Journal: BMC Public Health
ISSN 1471-2458

Volume: 8;
Issue: 1;
Start page: 219;
Date: 2008;
Original page

ABSTRACT
Abstract Background The criterion for dementia implicit in DSM-IV is widely used in research but not fully operationalised. The 10/66 Dementia Research Group sought to do this using assessments from their one phase dementia diagnostic research interview, and to validate the resulting algorithm in a population-based study in Cuba. Methods The criterion was operationalised as a computerised algorithm, applying clinical principles, based upon the 10/66 cognitive tests, clinical interview and informant reports; the Community Screening Instrument for Dementia, the CERAD 10 word list learning and animal naming tests, the Geriatric Mental State, and the History and Aetiology Schedule – Dementia Diagnosis and Subtype. This was validated in Cuba against a local clinician DSM-IV diagnosis and the 10/66 dementia diagnosis (originally calibrated probabilistically against clinician DSM-IV diagnoses in the 10/66 pilot study). Results The DSM-IV sub-criteria were plausibly distributed among clinically diagnosed dementia cases and controls. The clinician diagnoses agreed better with 10/66 dementia diagnosis than with the more conservative computerized DSM-IV algorithm. The DSM-IV algorithm was particularly likely to miss less severe dementia cases. Those with a 10/66 dementia diagnosis who did not meet the DSM-IV criterion were less cognitively and functionally impaired compared with the DSMIV confirmed cases, but still grossly impaired compared with those free of dementia.
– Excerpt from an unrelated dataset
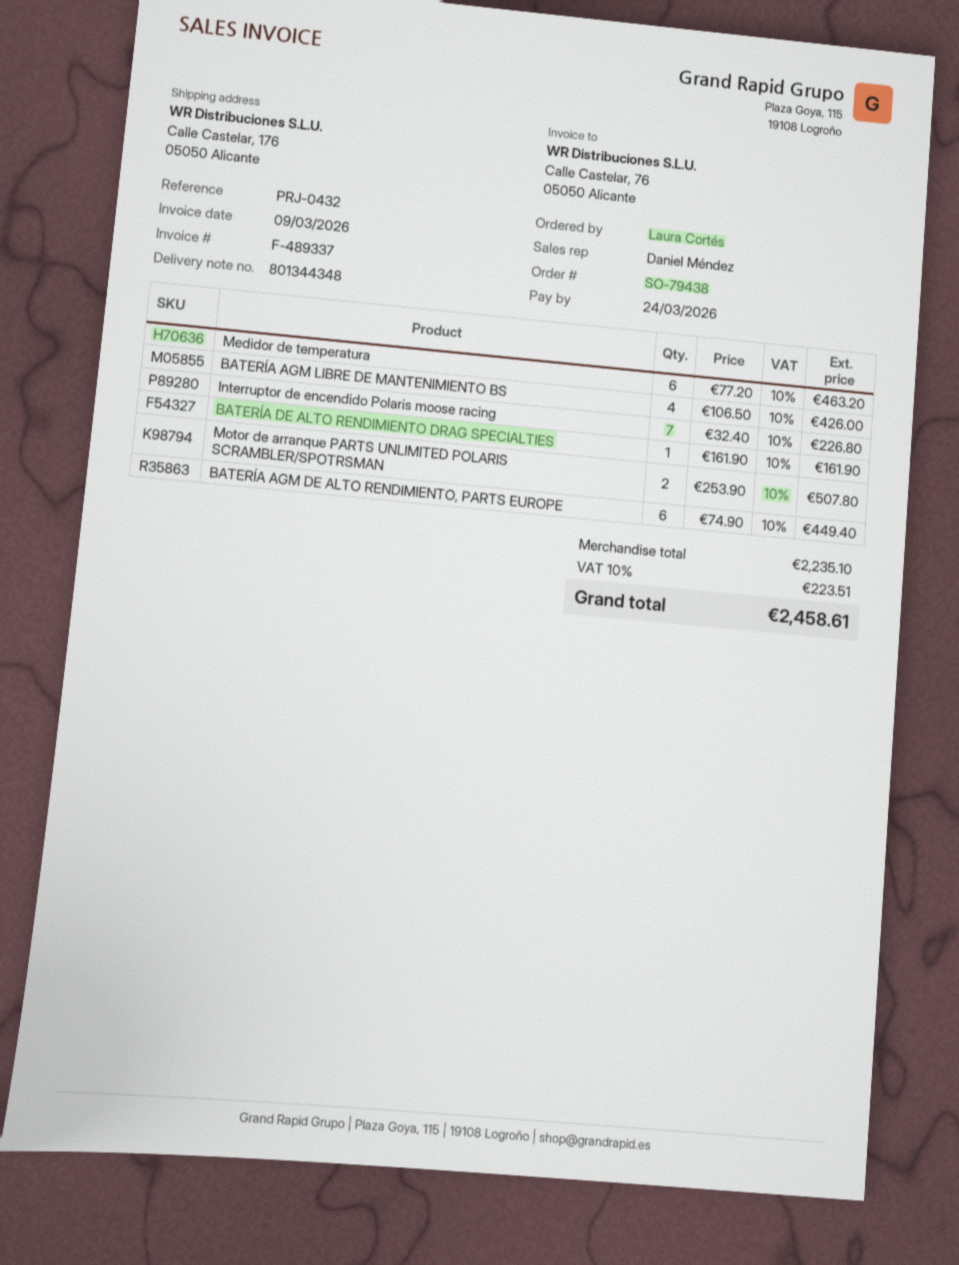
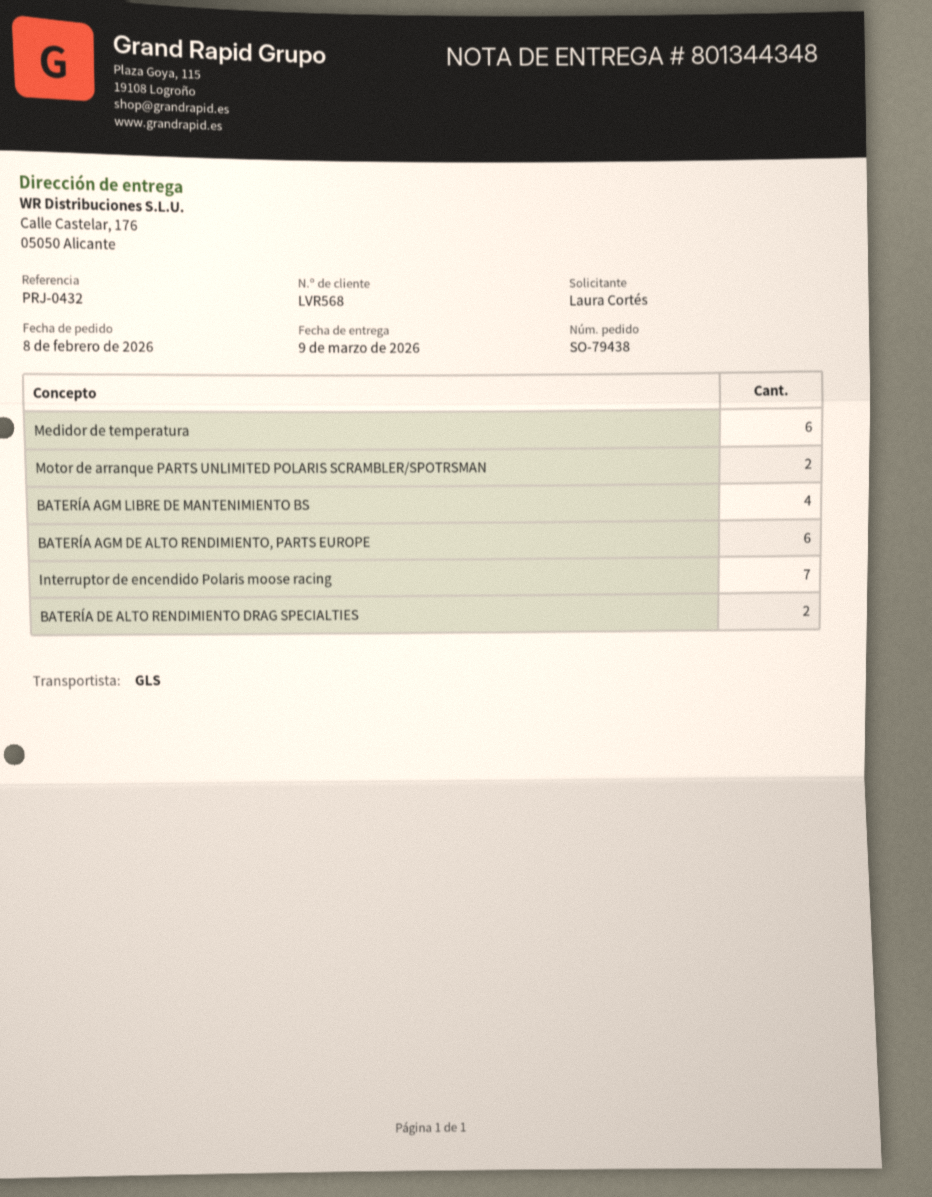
BATERÍA DE ALTO RENDIMIENTO DRAG SPECIALTIES: 1 -> 2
Conclusion The DSM-IV criterion, strictly applied, defines a narrow category of unambiguous dementia characterized by marked impairment. It may be specific but incompletely sensitive to clinically relevant cases. The 10/66 dementia diagnosis defines a broader category that may be more sensitive, identifying genuine cases beyond those defined by our DSM-IV algorithm, with relevance to the estimation of the population burden of this disorder.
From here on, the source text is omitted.